(Before-and-after change records)
>>
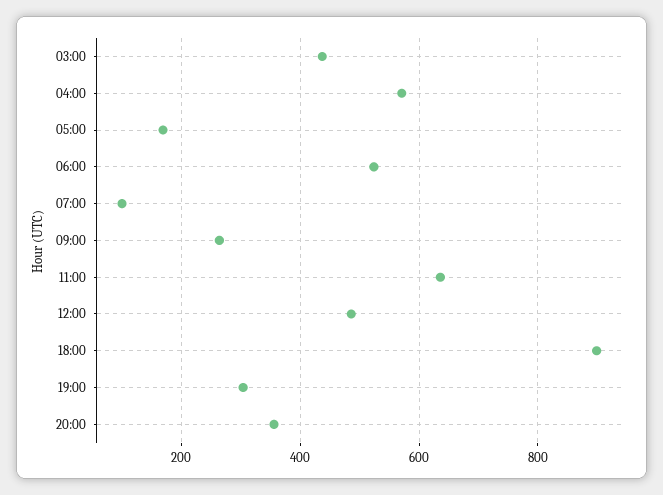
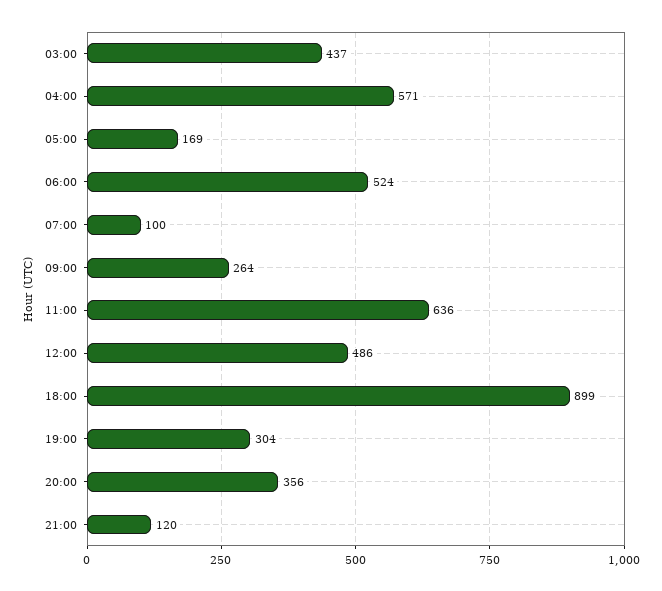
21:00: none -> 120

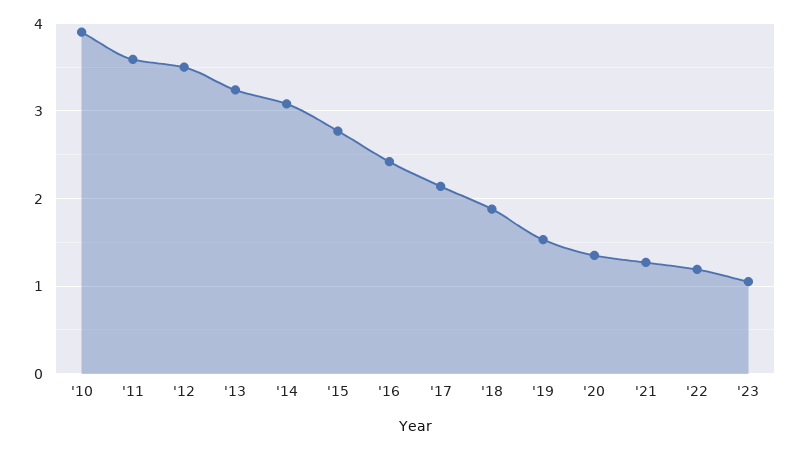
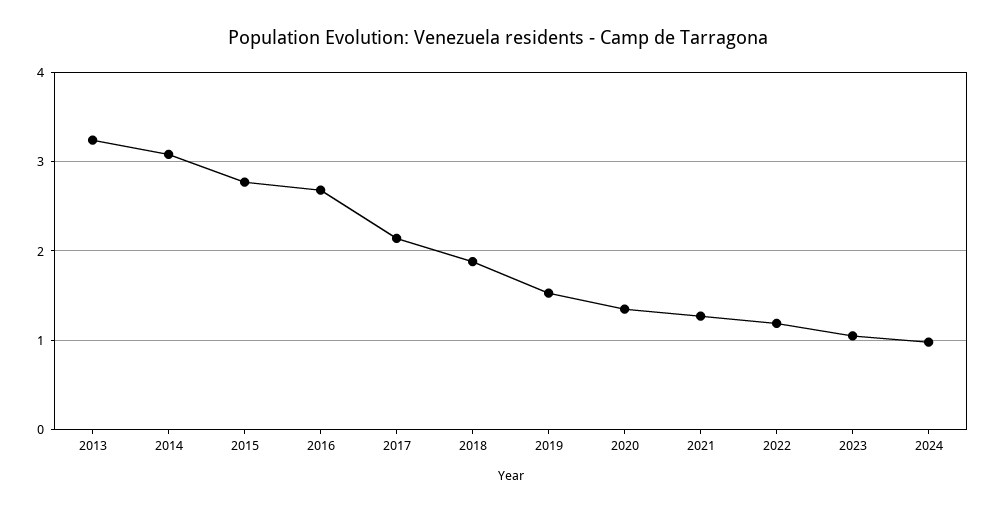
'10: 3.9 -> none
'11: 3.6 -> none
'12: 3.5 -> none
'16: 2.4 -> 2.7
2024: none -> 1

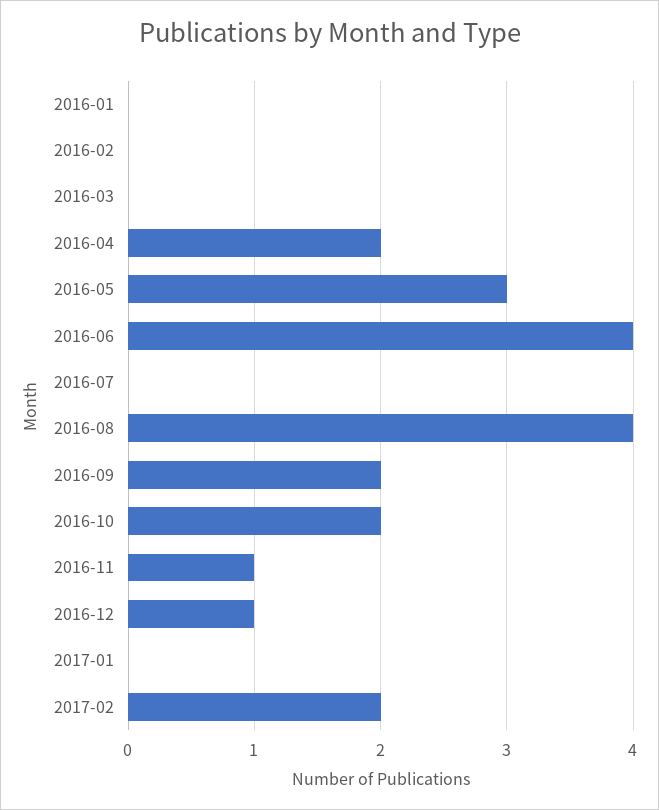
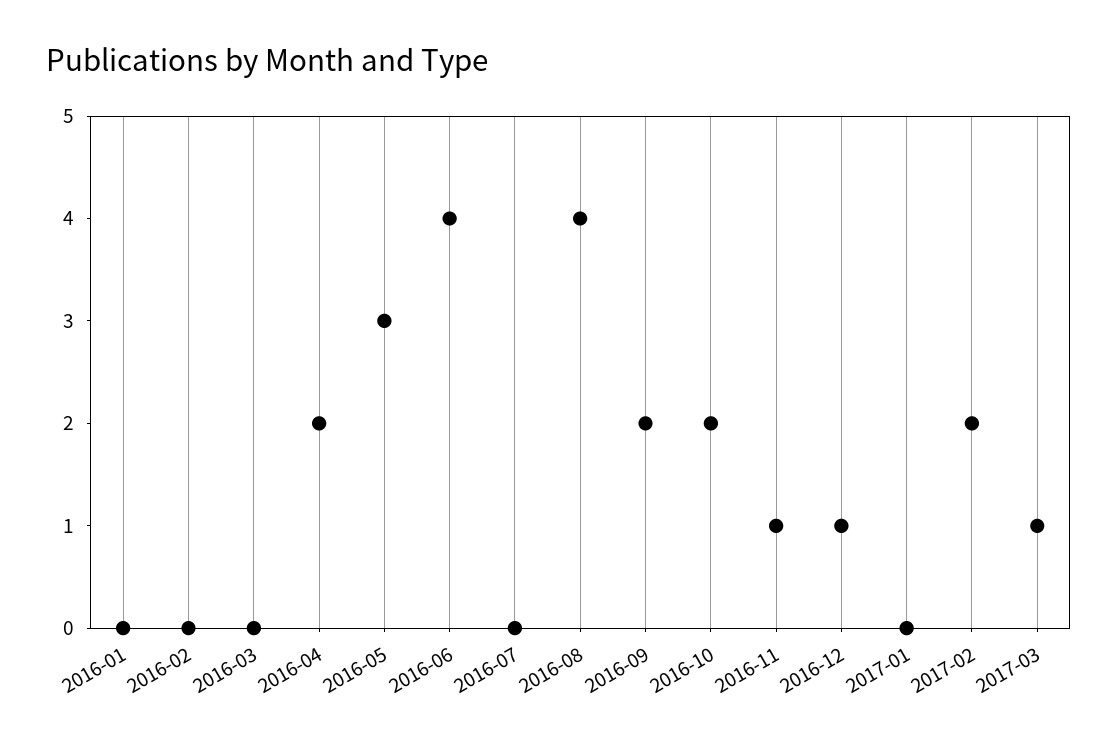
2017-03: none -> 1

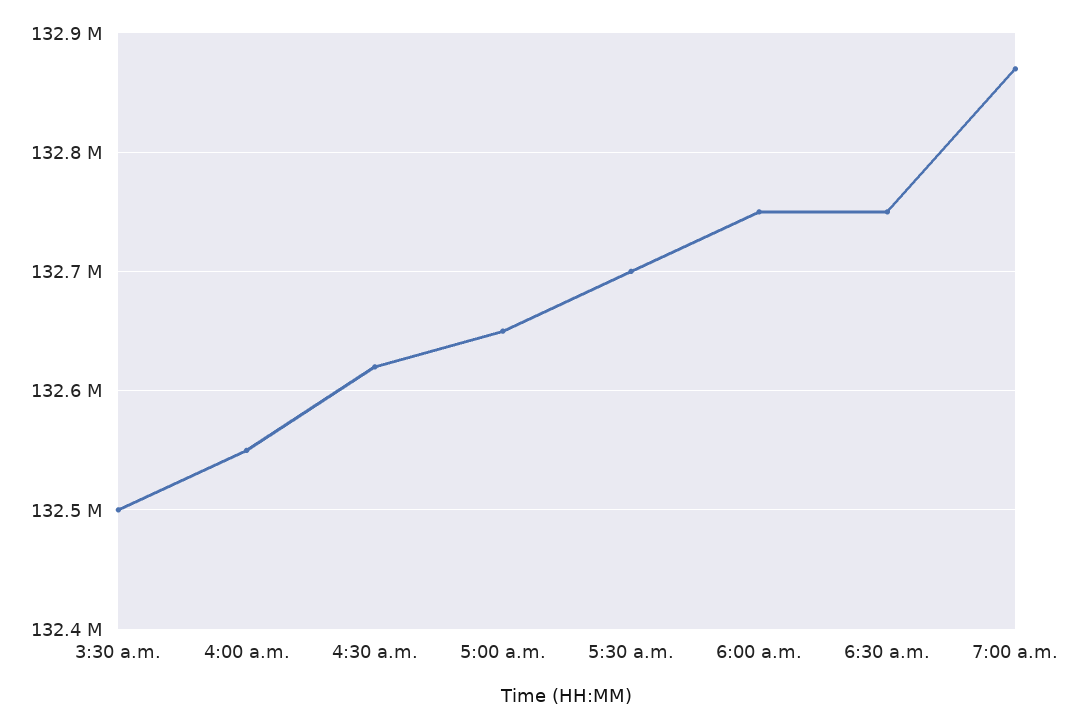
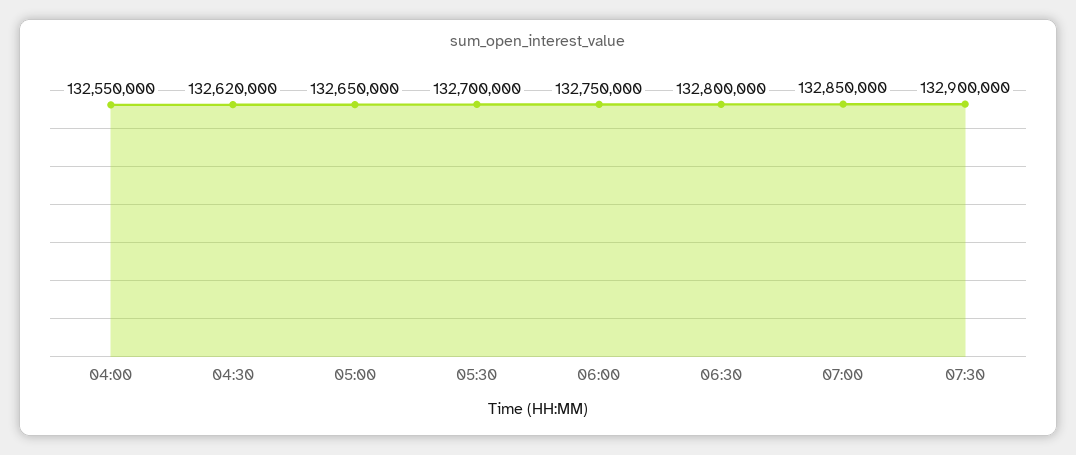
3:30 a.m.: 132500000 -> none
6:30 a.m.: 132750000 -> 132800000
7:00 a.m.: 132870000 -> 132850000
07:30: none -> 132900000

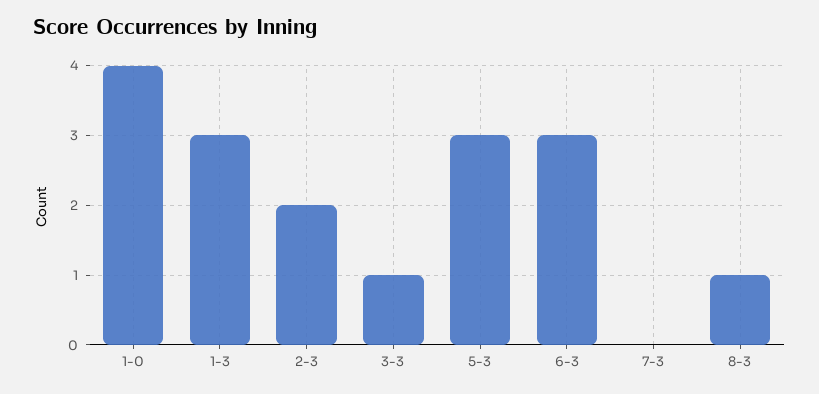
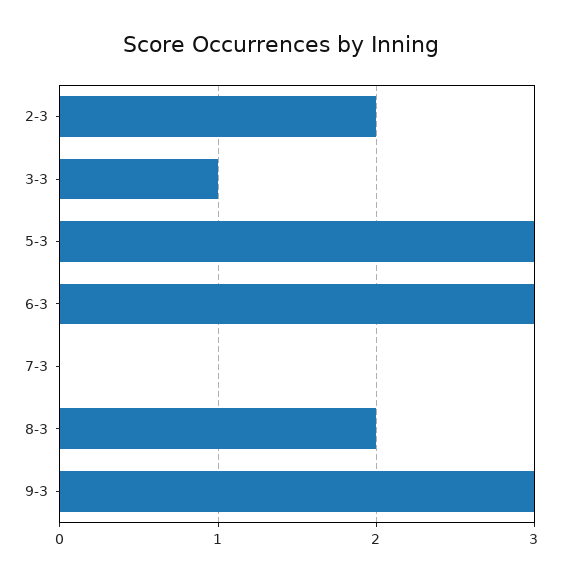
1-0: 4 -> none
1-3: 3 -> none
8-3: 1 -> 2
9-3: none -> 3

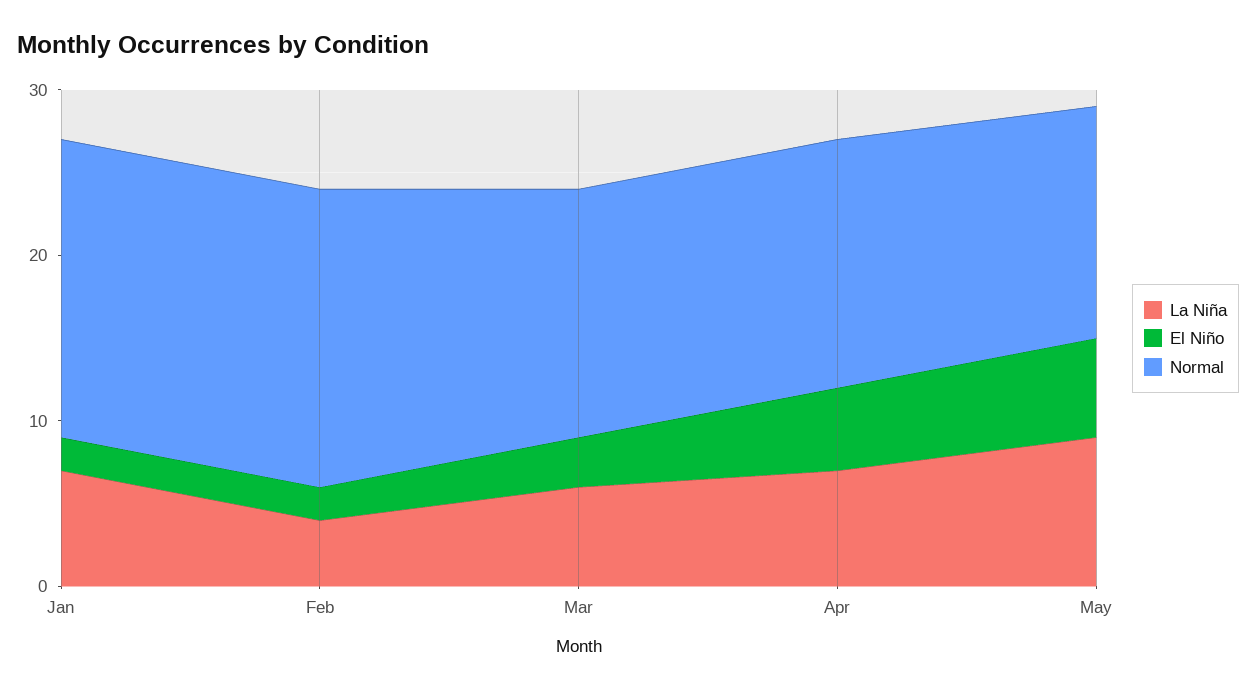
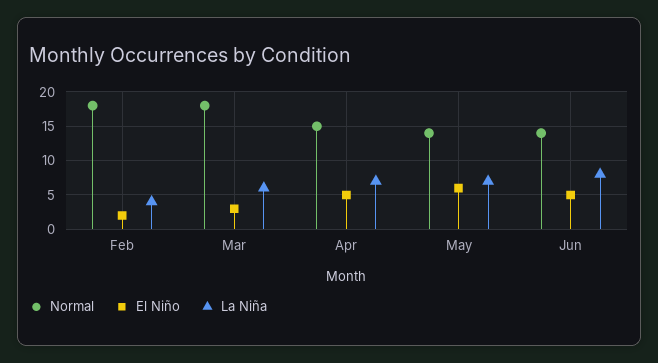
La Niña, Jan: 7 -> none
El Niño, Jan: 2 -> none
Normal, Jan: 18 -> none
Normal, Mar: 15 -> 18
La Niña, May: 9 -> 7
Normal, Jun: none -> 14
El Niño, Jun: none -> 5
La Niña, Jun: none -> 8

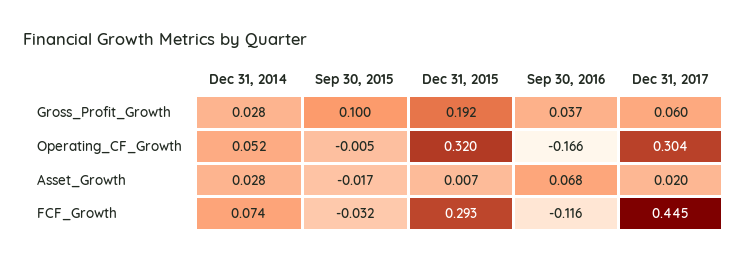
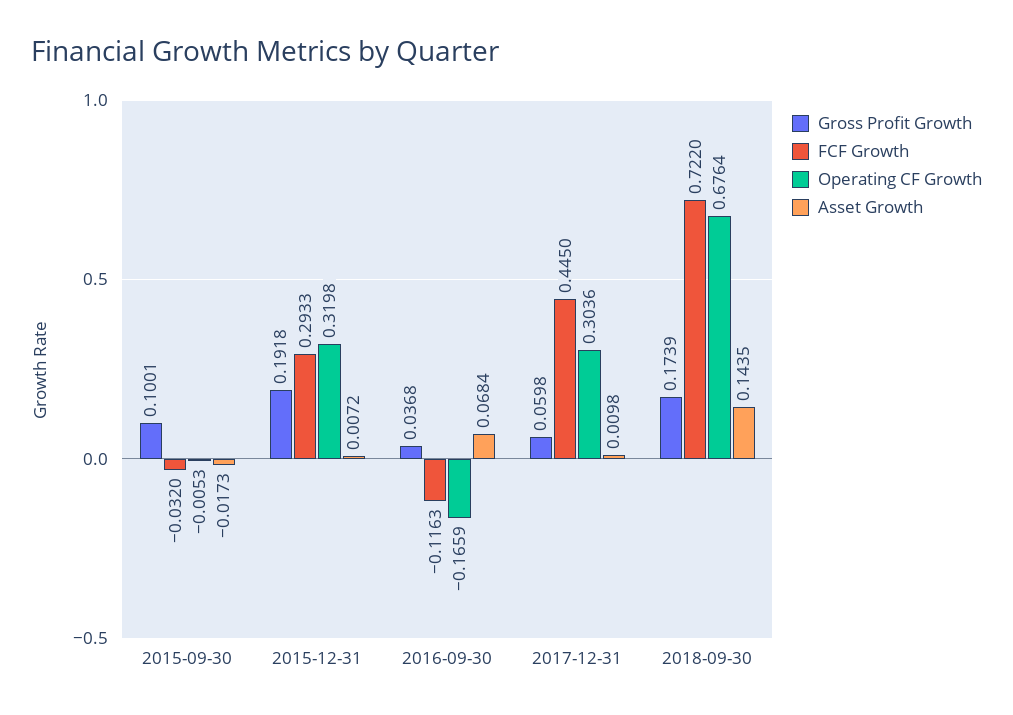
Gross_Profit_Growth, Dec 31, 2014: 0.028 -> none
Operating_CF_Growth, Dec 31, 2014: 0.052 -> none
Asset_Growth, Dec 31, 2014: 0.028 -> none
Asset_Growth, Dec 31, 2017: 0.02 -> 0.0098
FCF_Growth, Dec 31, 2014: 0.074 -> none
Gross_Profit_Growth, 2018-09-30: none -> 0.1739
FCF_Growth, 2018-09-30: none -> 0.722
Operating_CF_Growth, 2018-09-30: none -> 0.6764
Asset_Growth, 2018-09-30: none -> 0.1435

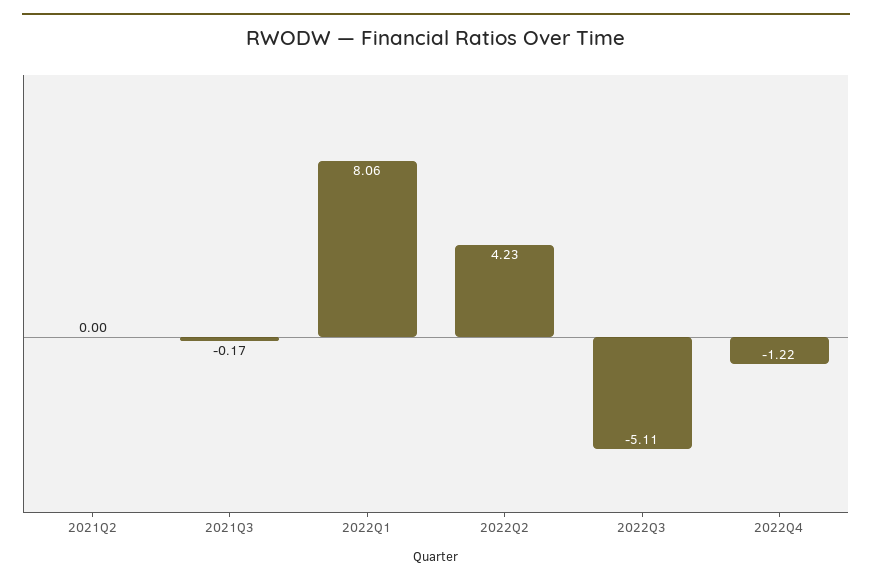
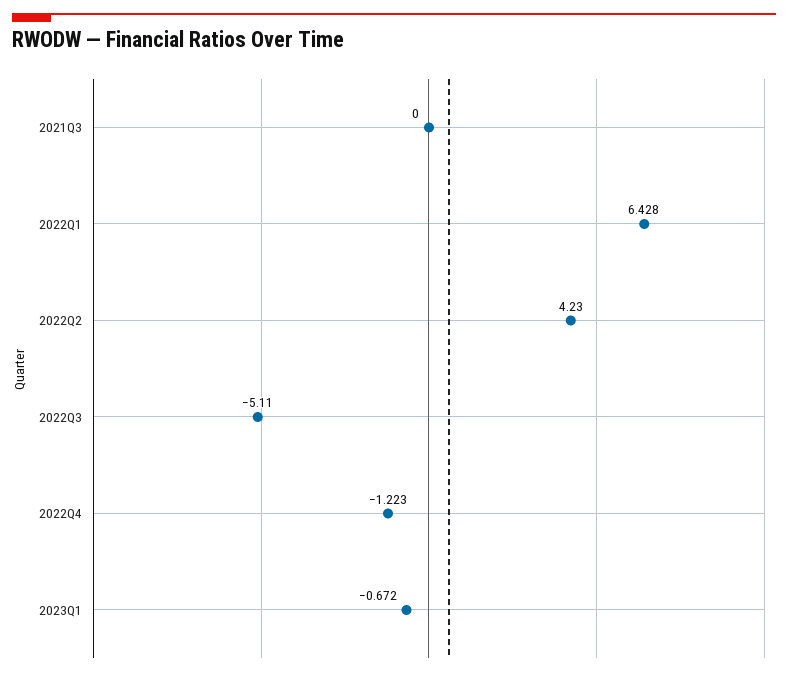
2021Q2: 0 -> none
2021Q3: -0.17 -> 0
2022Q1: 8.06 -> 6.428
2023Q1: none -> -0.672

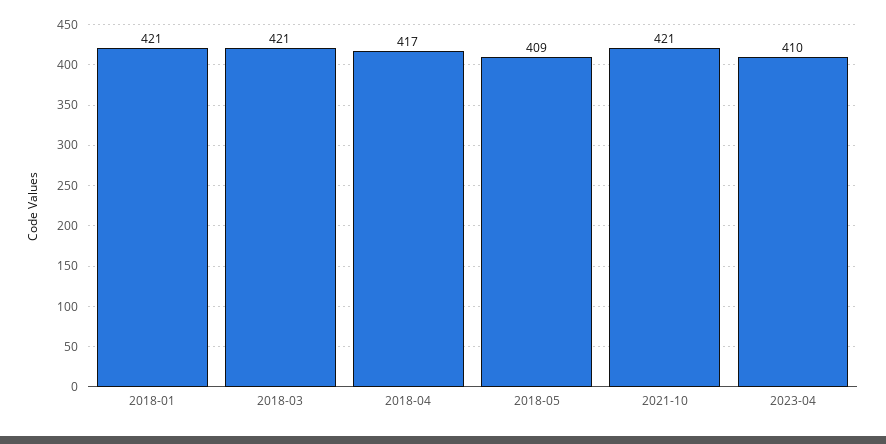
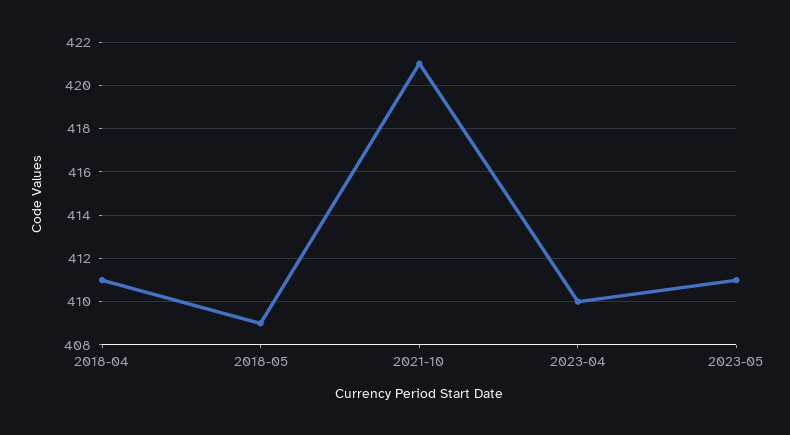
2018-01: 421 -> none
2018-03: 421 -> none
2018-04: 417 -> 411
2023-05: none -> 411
<<
## EXERCISE GOAL
All lines of the data above that include the word "Niña" must be shown.

## RESPONSE
La Niña, Jan: 7 -> none
La Niña, May: 9 -> 7
La Niña, Jun: none -> 8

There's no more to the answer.